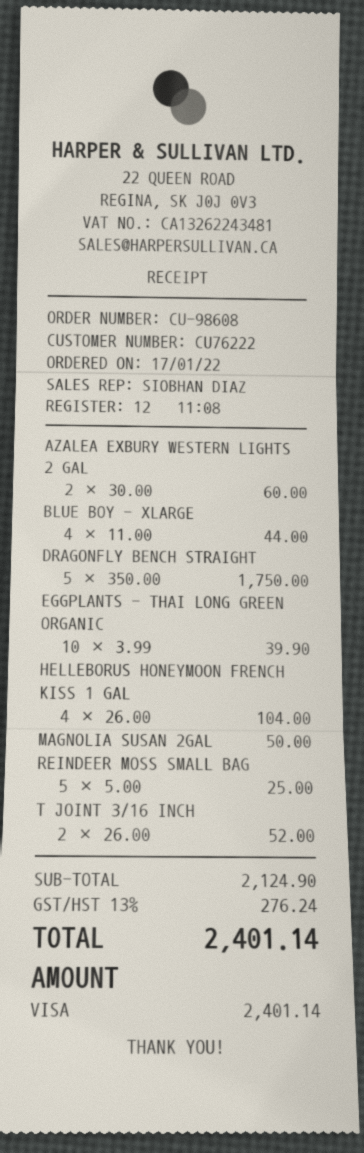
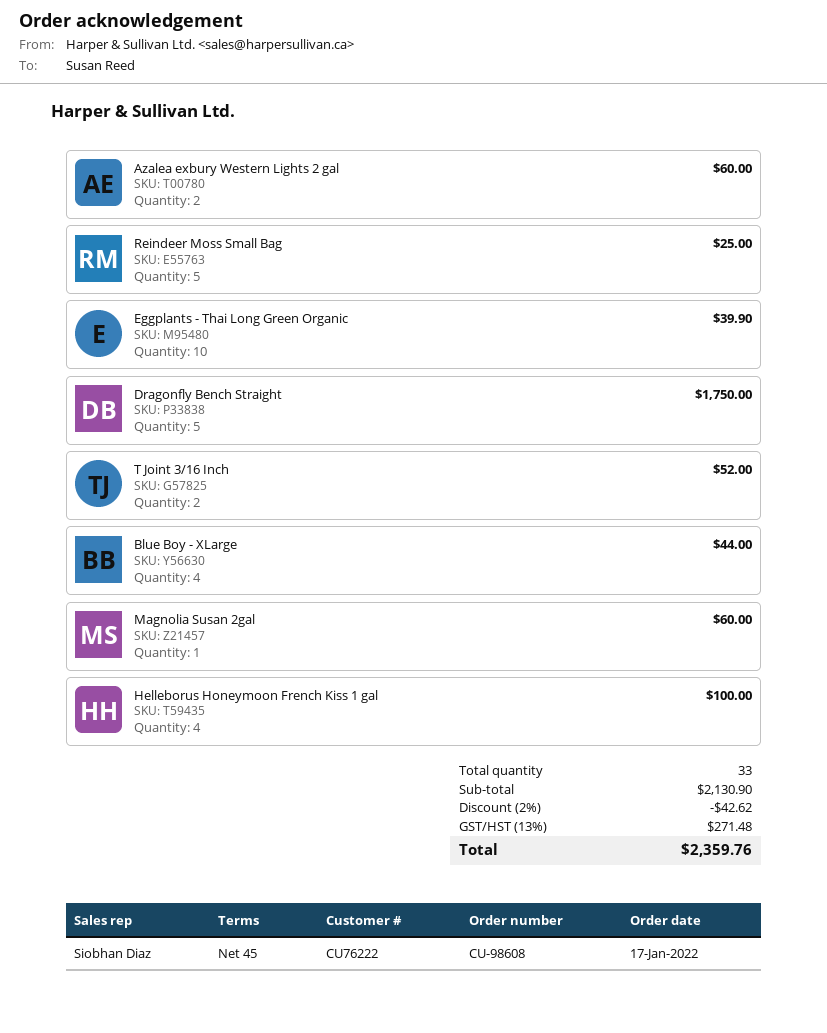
HELLEBORUS HONEYMOON FRENCH KISS 1 GAL: 4 for 104.00 -> 4 for 100.00
MAGNOLIA SUSAN 2GAL: 1 for 50.00 -> 1 for 60.00
subtotal: 2124.90 -> 2130.90
discount: none -> 2% = 42.62
tax: 13% = 276.24 -> 13% = 271.48
total: 2401.14 -> 2359.76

* WHAT YOU WILL DO *
Could you repeat every entry above exactly, with each picture omitted?

* ANSWER TO THIS TASK *
HELLEBORUS HONEYMOON FRENCH KISS 1 GAL: 4 for 104.00 -> 4 for 100.00
MAGNOLIA SUSAN 2GAL: 1 for 50.00 -> 1 for 60.00
subtotal: 2124.90 -> 2130.90
discount: none -> 2% = 42.62
tax: 13% = 276.24 -> 13% = 271.48
total: 2401.14 -> 2359.76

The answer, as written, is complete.